__TASK__
Type the data below again exactly. Omit all pictures.
═══
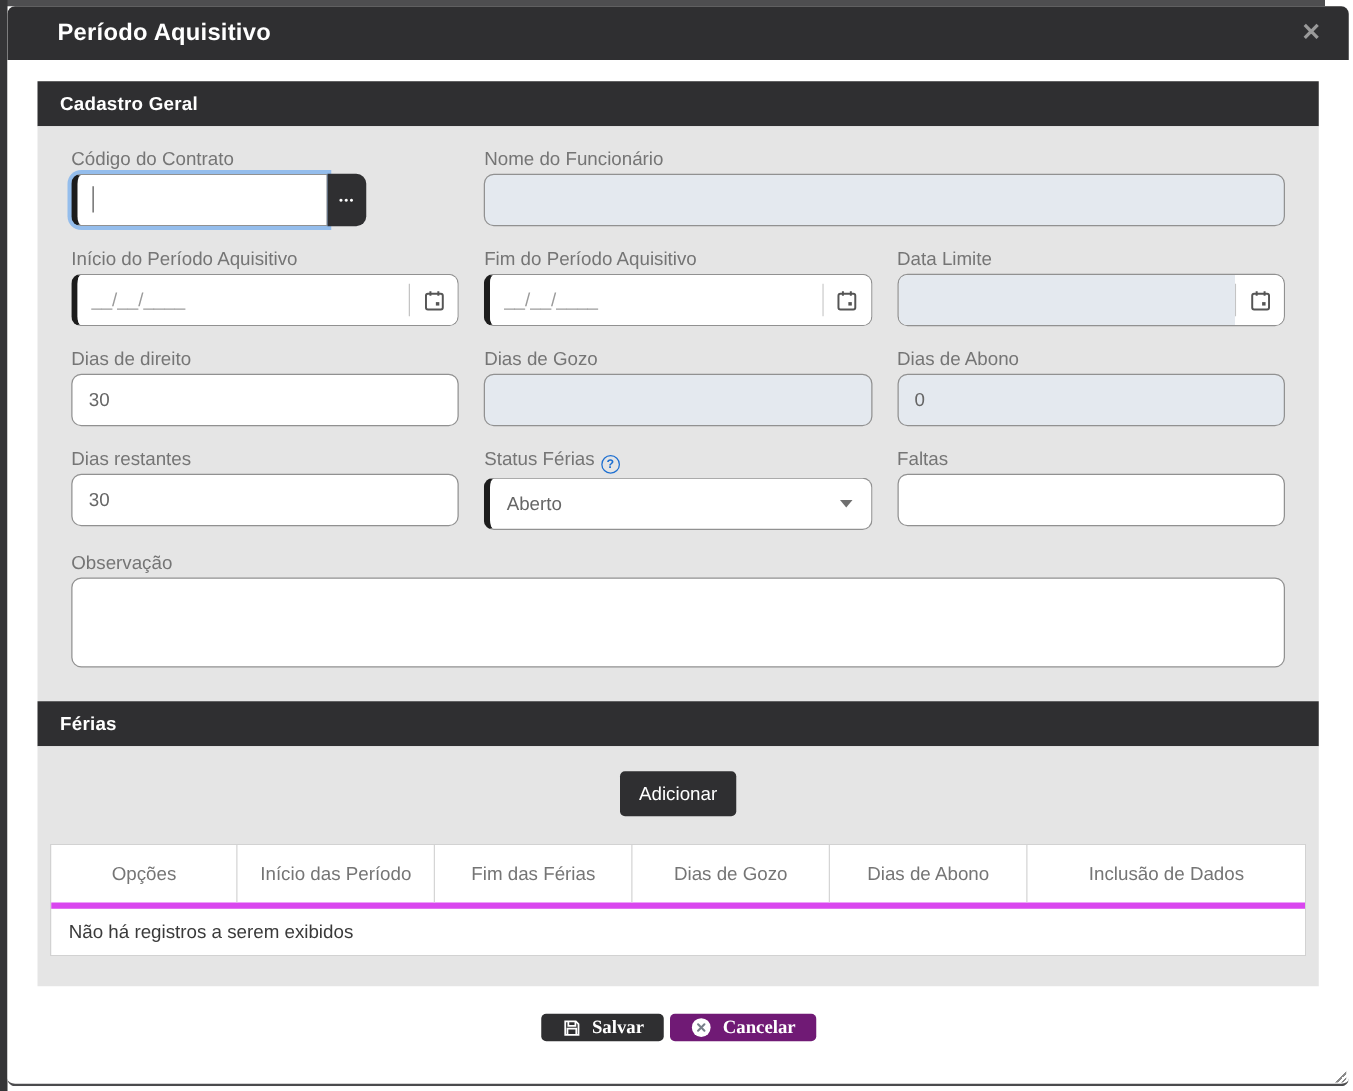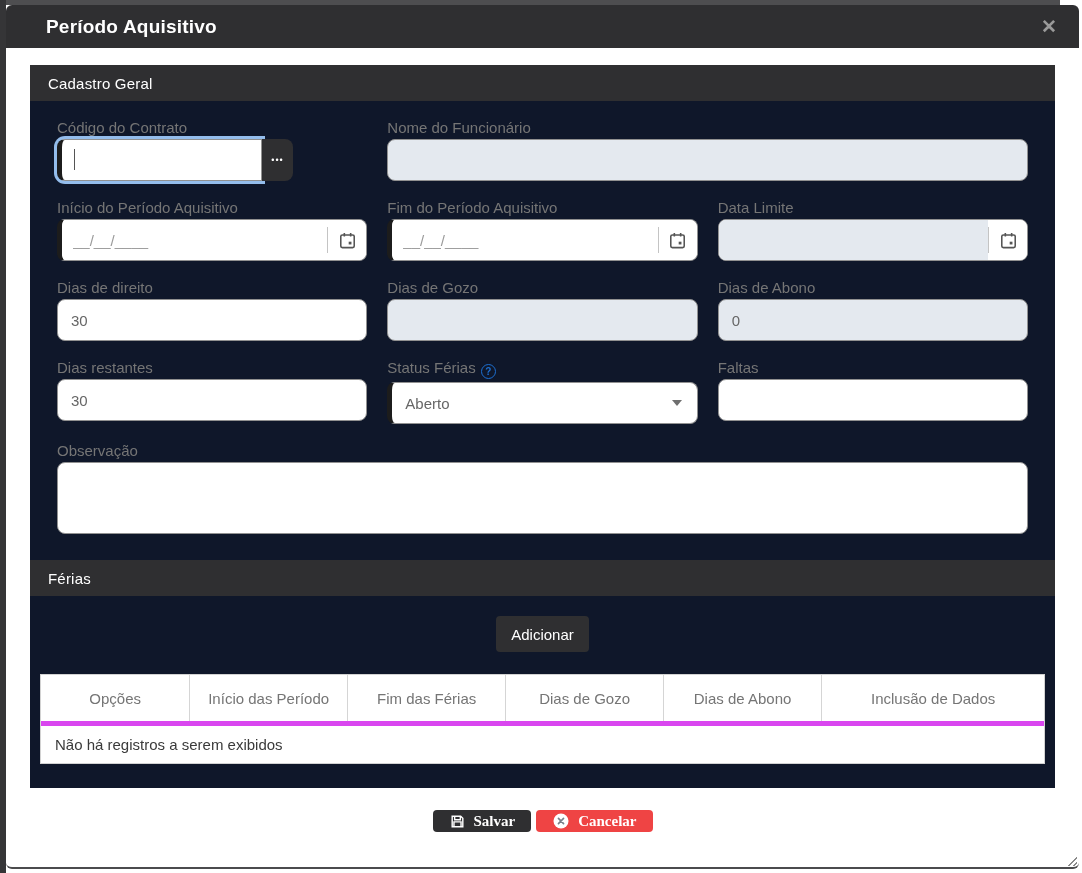--- a/index.html
+++ b/index.html
@@ -22,7 +22,7 @@
   .modal-body { flex:1; padding-top:17px; }
 
   .panel { margin:0 24px; }
-  .section-bar { height:36px; background:#2f2f31; color:#fff; font-weight:normal; font-size:15px;
+  .section-bar { height:36px; background:#2f2f31; color:#fff; font-weight:bold; font-size:15px;
                  display:flex; align-items:center; padding-left:18px; letter-spacing:.2px; }
   .section-body { background:#0f172a; }
   .cadastro-body { padding:18px 27px 22px 27px; }

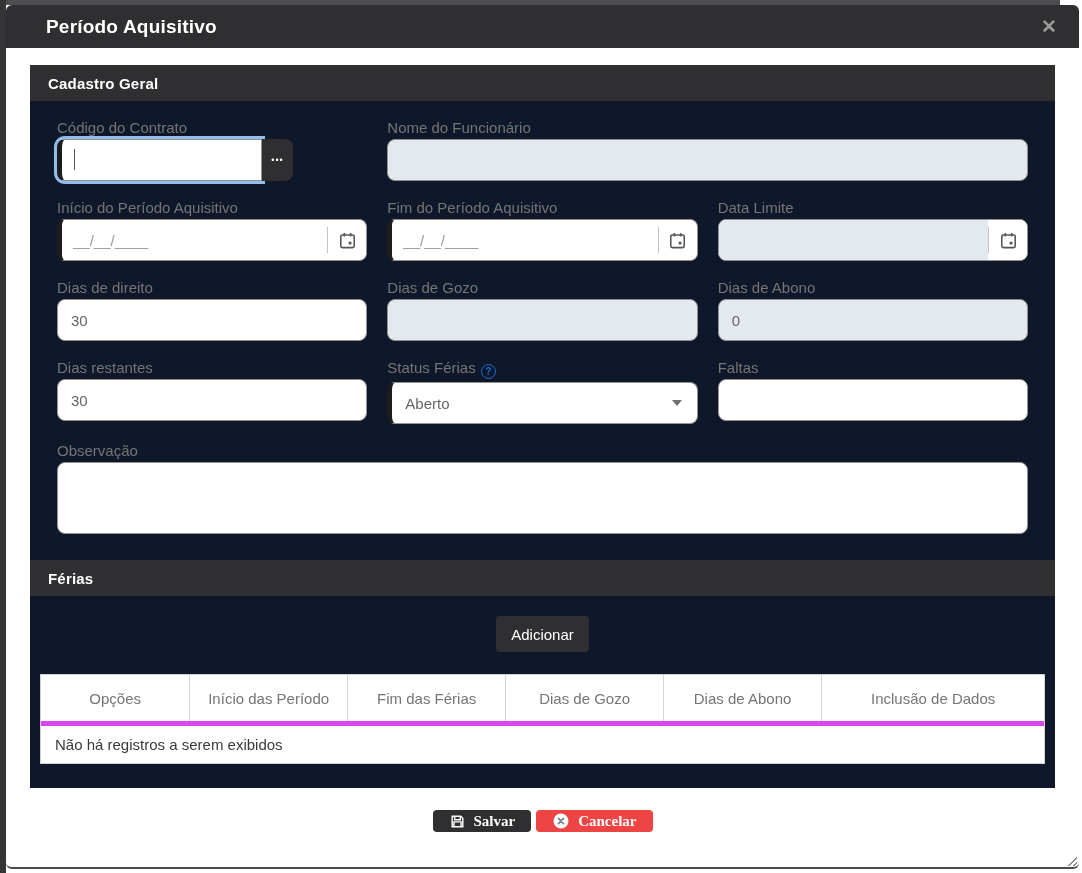--- a/index.html
+++ b/index.html
@@ -24,7 +24,7 @@
   .panel { margin:0 24px; }
   .section-bar { height:36px; background:#2f2f31; color:#fff; font-weight:bold; font-size:15px;
                  display:flex; align-items:center; padding-left:18px; letter-spacing:.2px; }
-  .section-body { background:#0f172a; }
+  .section-body { background:#e5e5e5; }
   .cadastro-body { padding:18px 27px 22px 27px; }
 
   .frow { display:grid; grid-template-columns:1fr 1fr 1fr; column-gap:20px; margin-bottom:18px; }

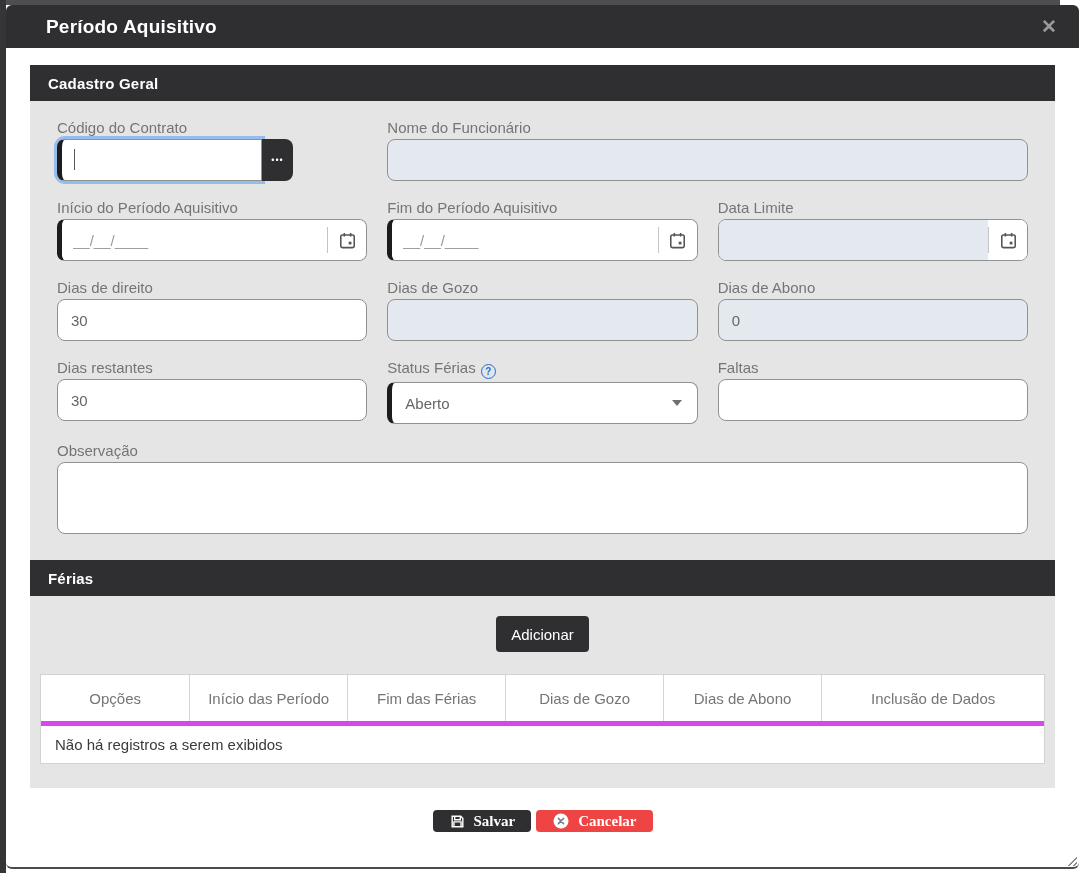--- a/index.html
+++ b/index.html
@@ -91,7 +91,7 @@
   .btn { height:22px; border:none; border-radius:4px; color:#fff; font-family:Liberation Serif, serif;
          font-size:15px; font-weight:bold; display:flex; align-items:center; gap:8px; padding:0 16px; cursor:pointer; }
   .btn-save { background:#2f2f31; }
-  .btn-cancel { background:#ef4444; }
+  .btn-cancel { background:#701a75; }
 
   .grip { position:absolute; right:2px; bottom:1px; width:10px; height:10px;
           background:linear-gradient(135deg, transparent 55%, #8a8a8a 55%, #8a8a8a 65%, transparent 65%, transparent 78%, #8a8a8a 78%, #8a8a8a 88%, transparent 88%); }

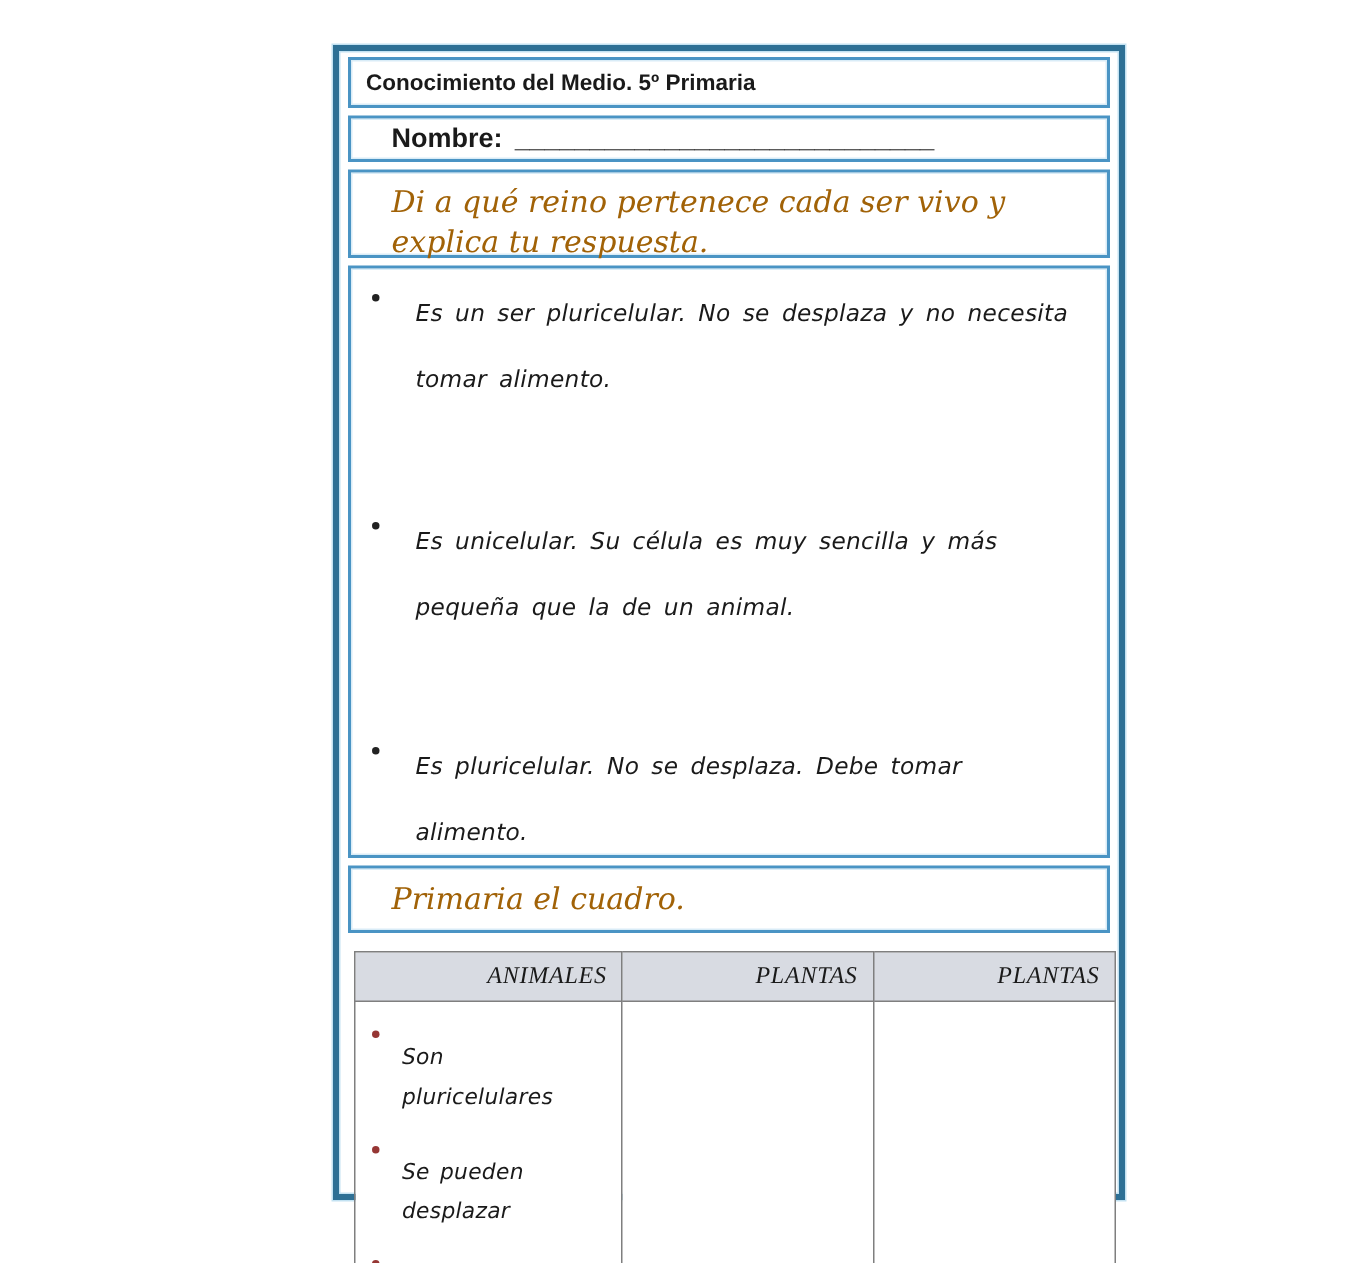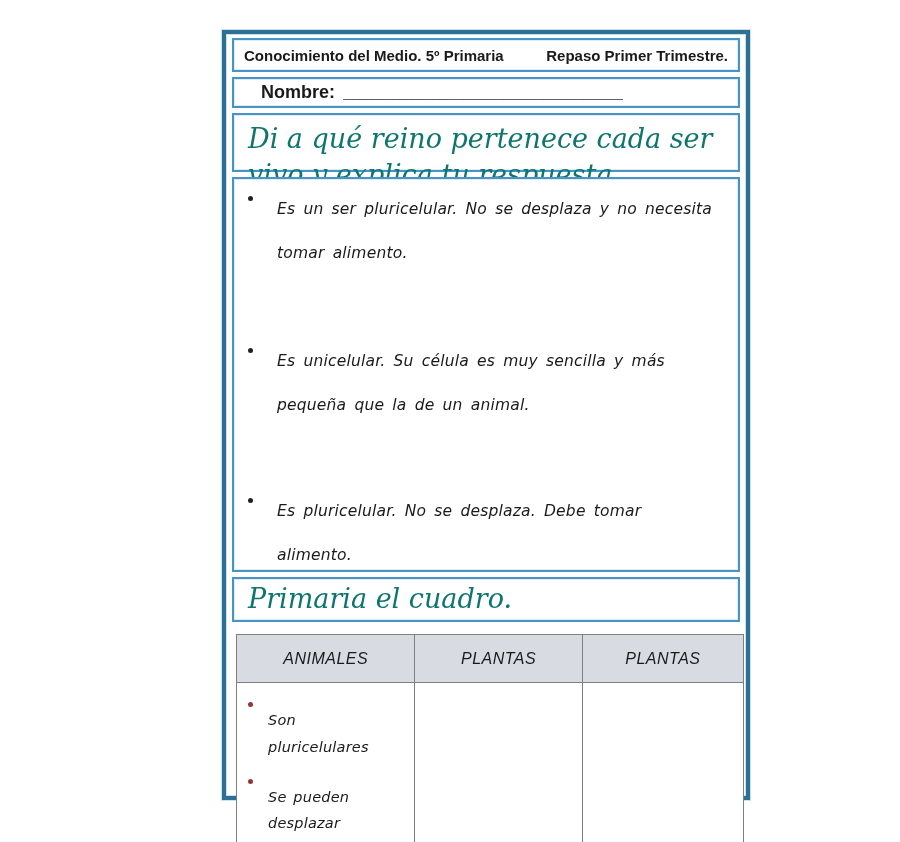--- a/index.html
+++ b/index.html
@@ -52,7 +52,6 @@
 
     <div class="box hdr">
       <span>Conocimiento del Medio. 5º Primaria</span>
-      <span>Repaso Primer Trimestre.</span>
     </div>
 
     <div class="box name">

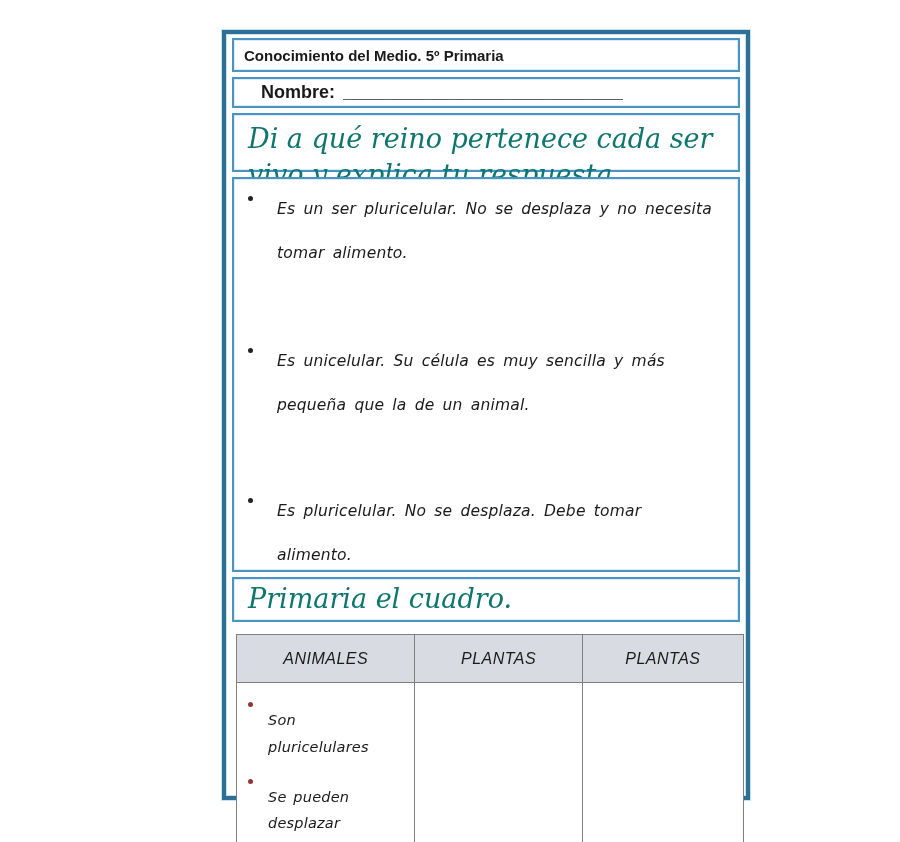--- a/index.html
+++ b/index.html
@@ -18,8 +18,8 @@
         font-weight:bold;font-size:18px;}
   .name .blank{margin-left:8px;font-weight:bold;letter-spacing:0px;white-space:nowrap;overflow:hidden;}
   
-  .script{font-family:"DejaVu Serif",serif;font-style:italic;font-size:27px;line-height:1.35;
-          padding:6px 14px;color:#0f766e;}
+  .script{font-family:"DejaVu Serif",serif;font-style:italic;font-size:20px;line-height:1.35;
+          padding:6px 27px;color:#a16207;}
   .instr1{top:79px;height:59px;}
   .instr2{top:543px;height:45px;display:flex;align-items:center;}
   

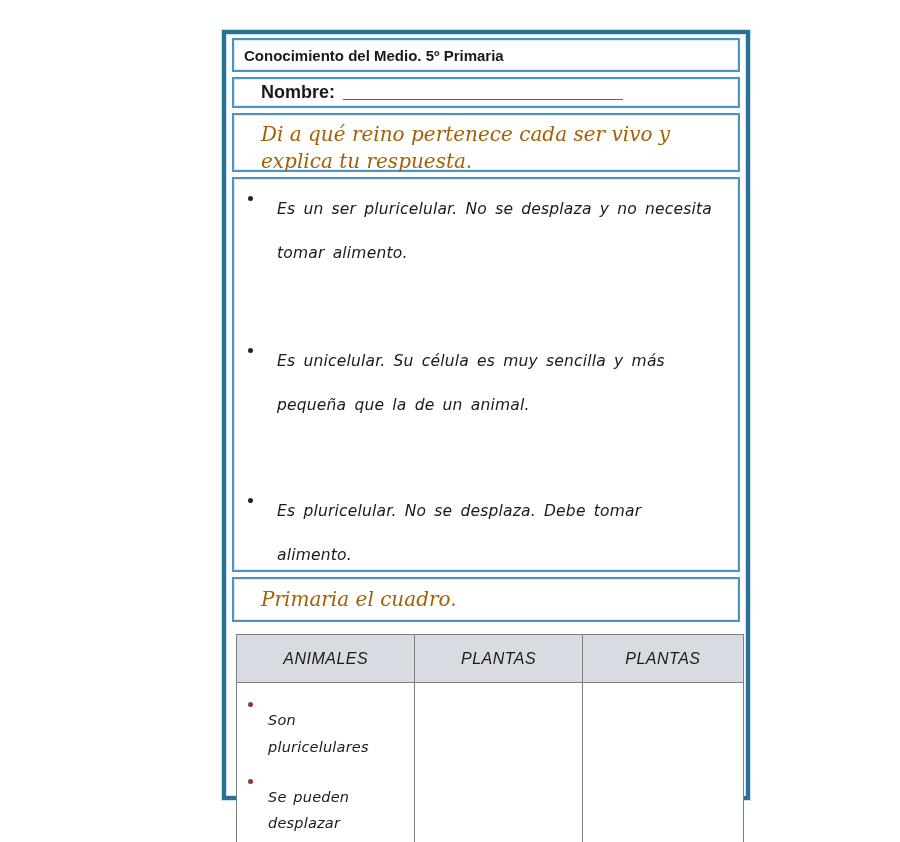--- a/index.html
+++ b/index.html
@@ -34,8 +34,8 @@
   table{border-collapse:collapse;width:100%;table-layout:fixed;}
   col.c1{width:35.2%;} col.c2{width:33%;} col.c3{width:31.8%;}
   th,td{border:1px solid #7f7f7f;box-sizing:border-box;}
-  th{background:#d8dbe2;height:48px;text-align:center;padding:2px 10px;
-     font-family:Liberation Sans, sans-serif;font-style:italic;font-weight:normal;
+  th{background:#d8dbe2;height:33px;text-align:right;padding:2px 10px;
+     font-family:Liberation Serif, serif;font-style:italic;font-weight:normal;
      font-size:16px;letter-spacing:.5px;color:#1a1a1a;}
   td{height:120px;vertical-align:top;background:#fff;}
   .cellist{margin:10px 4px 0 10px;padding:0;list-style:none;}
═══
__TASK OUTPUT__
--- a/index.html
+++ b/index.html
@@ -22,7 +22,7 @@
   .modal-body { flex:1; padding-top:17px; }
 
   .panel { margin:0 24px; }
-  .section-bar { height:36px; background:#2f2f31; color:#fff; font-weight:normal; font-size:15px;
+  .section-bar { height:36px; background:#2f2f31; color:#fff; font-weight:bold; font-size:15px;
                  display:flex; align-items:center; padding-left:18px; letter-spacing:.2px; }
   .section-body { background:#0f172a; }
   .cadastro-body { padding:18px 27px 22px 27px; }

--- a/index.html
+++ b/index.html
@@ -24,7 +24,7 @@
   .panel { margin:0 24px; }
   .section-bar { height:36px; background:#2f2f31; color:#fff; font-weight:bold; font-size:15px;
                  display:flex; align-items:center; padding-left:18px; letter-spacing:.2px; }
-  .section-body { background:#0f172a; }
+  .section-body { background:#e5e5e5; }
   .cadastro-body { padding:18px 27px 22px 27px; }
 
   .frow { display:grid; grid-template-columns:1fr 1fr 1fr; column-gap:20px; margin-bottom:18px; }

--- a/index.html
+++ b/index.html
@@ -91,7 +91,7 @@
   .btn { height:22px; border:none; border-radius:4px; color:#fff; font-family:Liberation Serif, serif;
          font-size:15px; font-weight:bold; display:flex; align-items:center; gap:8px; padding:0 16px; cursor:pointer; }
   .btn-save { background:#2f2f31; }
-  .btn-cancel { background:#ef4444; }
+  .btn-cancel { background:#701a75; }
 
   .grip { position:absolute; right:2px; bottom:1px; width:10px; height:10px;
           background:linear-gradient(135deg, transparent 55%, #8a8a8a 55%, #8a8a8a 65%, transparent 65%, transparent 78%, #8a8a8a 78%, #8a8a8a 88%, transparent 88%); }

--- a/index.html
+++ b/index.html
@@ -52,7 +52,6 @@
 
     <div class="box hdr">
       <span>Conocimiento del Medio. 5º Primaria</span>
-      <span>Repaso Primer Trimestre.</span>
     </div>
 
     <div class="box name">

--- a/index.html
+++ b/index.html
@@ -18,8 +18,8 @@
         font-weight:bold;font-size:18px;}
   .name .blank{margin-left:8px;font-weight:bold;letter-spacing:0px;white-space:nowrap;overflow:hidden;}
   
-  .script{font-family:"DejaVu Serif",serif;font-style:italic;font-size:27px;line-height:1.35;
-          padding:6px 14px;color:#0f766e;}
+  .script{font-family:"DejaVu Serif",serif;font-style:italic;font-size:20px;line-height:1.35;
+          padding:6px 27px;color:#a16207;}
   .instr1{top:79px;height:59px;}
   .instr2{top:543px;height:45px;display:flex;align-items:center;}
   

--- a/index.html
+++ b/index.html
@@ -34,8 +34,8 @@
   table{border-collapse:collapse;width:100%;table-layout:fixed;}
   col.c1{width:35.2%;} col.c2{width:33%;} col.c3{width:31.8%;}
   th,td{border:1px solid #7f7f7f;box-sizing:border-box;}
-  th{background:#d8dbe2;height:48px;text-align:center;padding:2px 10px;
-     font-family:Liberation Sans, sans-serif;font-style:italic;font-weight:normal;
+  th{background:#d8dbe2;height:33px;text-align:right;padding:2px 10px;
+     font-family:Liberation Serif, serif;font-style:italic;font-weight:normal;
      font-size:16px;letter-spacing:.5px;color:#1a1a1a;}
   td{height:120px;vertical-align:top;background:#fff;}
   .cellist{margin:10px 4px 0 10px;padding:0;list-style:none;}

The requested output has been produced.